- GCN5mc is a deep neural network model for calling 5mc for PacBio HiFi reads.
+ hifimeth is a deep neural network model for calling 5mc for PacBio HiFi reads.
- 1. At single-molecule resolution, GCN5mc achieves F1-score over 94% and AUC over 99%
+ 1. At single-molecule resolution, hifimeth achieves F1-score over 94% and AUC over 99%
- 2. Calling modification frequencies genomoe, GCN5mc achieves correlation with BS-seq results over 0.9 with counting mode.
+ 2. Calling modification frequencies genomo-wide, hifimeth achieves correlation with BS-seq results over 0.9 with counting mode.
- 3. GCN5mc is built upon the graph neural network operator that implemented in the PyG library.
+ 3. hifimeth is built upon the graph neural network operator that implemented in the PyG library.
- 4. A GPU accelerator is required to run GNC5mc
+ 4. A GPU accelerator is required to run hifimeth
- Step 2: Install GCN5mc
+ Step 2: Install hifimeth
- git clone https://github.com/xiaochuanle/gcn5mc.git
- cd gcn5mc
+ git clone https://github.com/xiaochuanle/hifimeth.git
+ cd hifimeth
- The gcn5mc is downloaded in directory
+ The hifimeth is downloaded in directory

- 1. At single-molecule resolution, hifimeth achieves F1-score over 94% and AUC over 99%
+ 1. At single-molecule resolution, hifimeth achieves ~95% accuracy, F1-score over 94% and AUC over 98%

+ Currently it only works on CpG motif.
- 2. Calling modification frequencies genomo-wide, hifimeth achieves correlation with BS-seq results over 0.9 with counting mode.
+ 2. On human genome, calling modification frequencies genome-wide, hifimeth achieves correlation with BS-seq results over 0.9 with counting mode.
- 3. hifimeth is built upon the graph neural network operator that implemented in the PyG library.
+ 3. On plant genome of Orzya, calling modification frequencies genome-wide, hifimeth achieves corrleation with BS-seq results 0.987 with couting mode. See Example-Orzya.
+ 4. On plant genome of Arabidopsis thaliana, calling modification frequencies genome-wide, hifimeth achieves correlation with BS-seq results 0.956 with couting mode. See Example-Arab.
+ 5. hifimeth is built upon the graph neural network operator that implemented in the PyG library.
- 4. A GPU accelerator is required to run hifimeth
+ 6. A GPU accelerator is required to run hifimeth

...

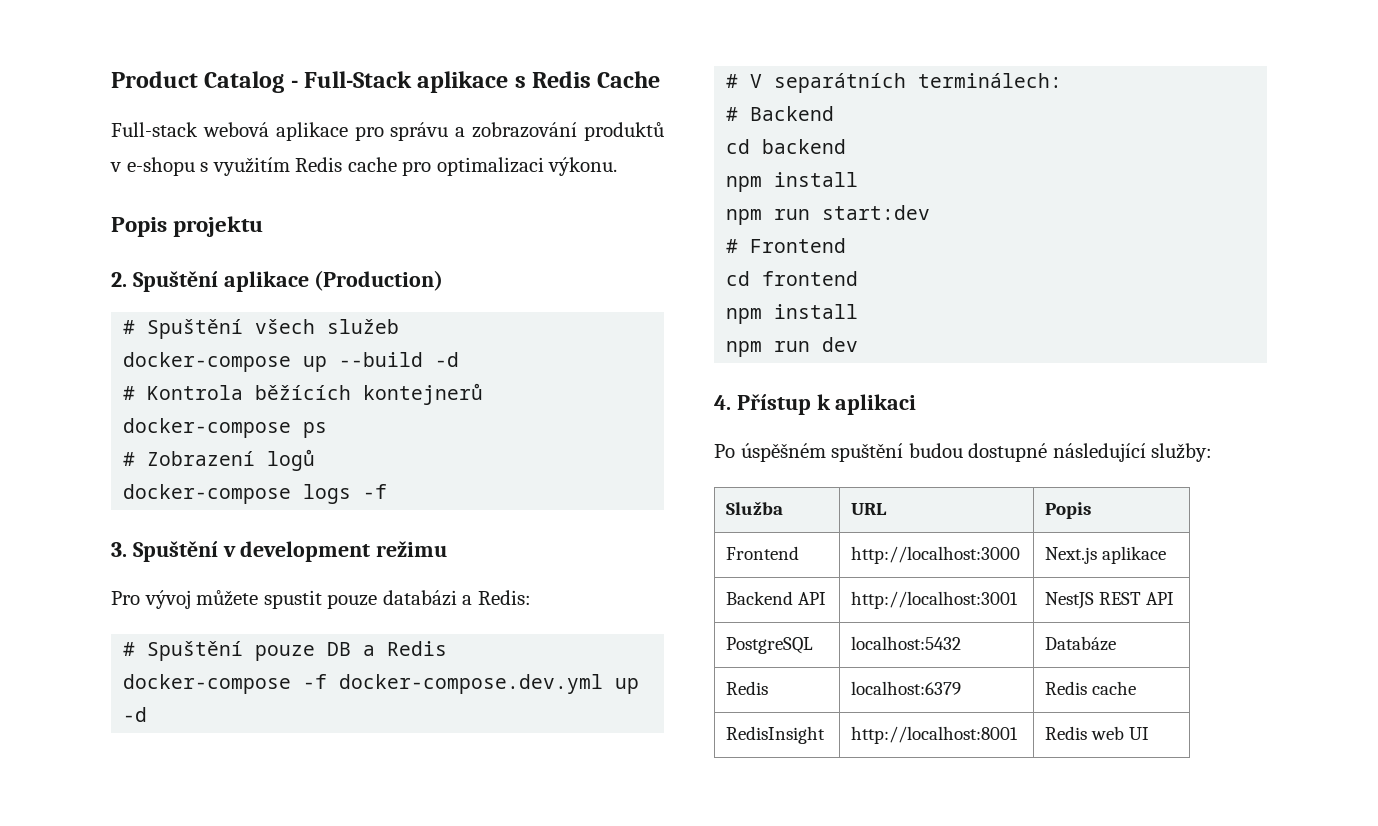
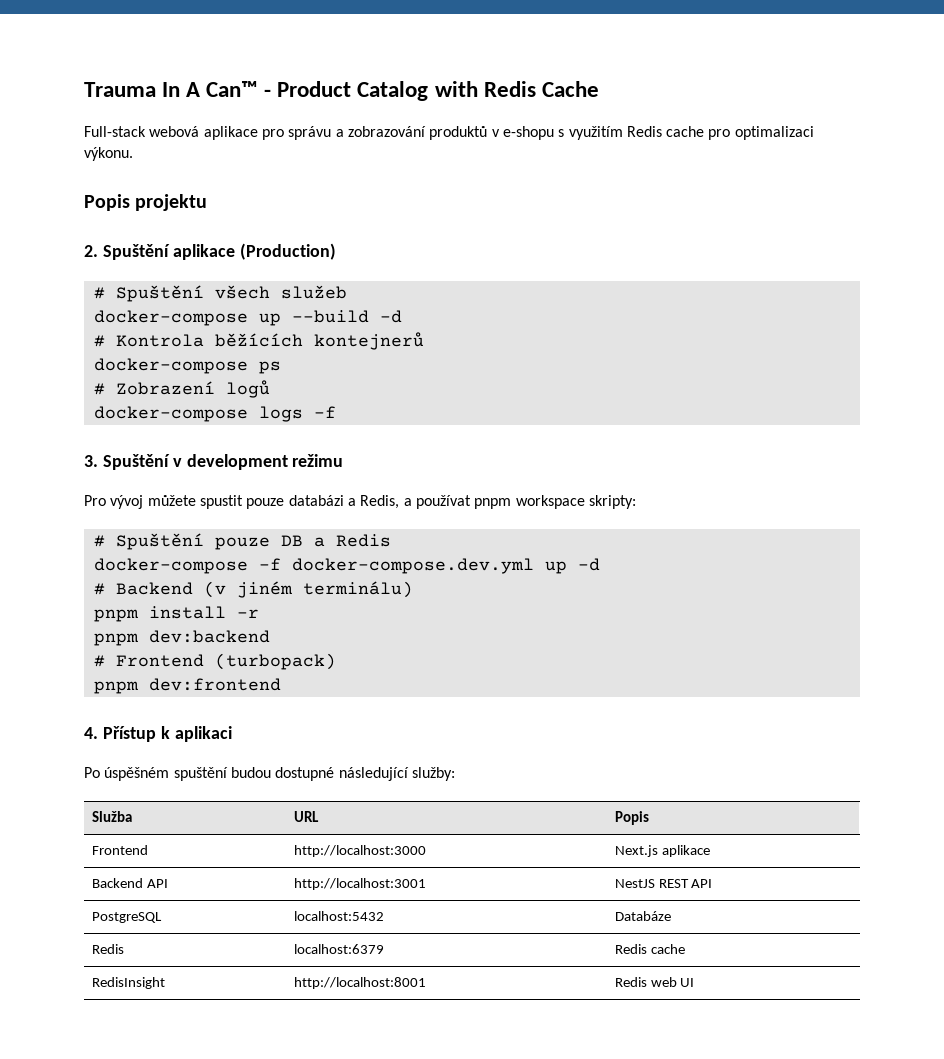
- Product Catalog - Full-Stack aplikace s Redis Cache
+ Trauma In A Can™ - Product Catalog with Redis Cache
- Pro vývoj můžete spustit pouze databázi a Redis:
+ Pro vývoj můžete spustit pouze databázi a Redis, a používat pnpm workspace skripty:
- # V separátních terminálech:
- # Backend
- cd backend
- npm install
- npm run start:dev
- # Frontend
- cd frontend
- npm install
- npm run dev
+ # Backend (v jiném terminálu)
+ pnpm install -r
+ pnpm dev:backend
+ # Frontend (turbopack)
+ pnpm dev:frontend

• _About this task_
Reproduce exactly the lines of the records above from the one with "5. hifimeth is" to the one with "6. A GPU accelerator", both included, and leave out everything else.

• _Task solution_
+ 5. hifimeth is built upon the graph neural network operator that implemented in the PyG library.
- 4. A GPU accelerator is required to run hifimeth
+ 6. A GPU accelerator is required to run hifimeth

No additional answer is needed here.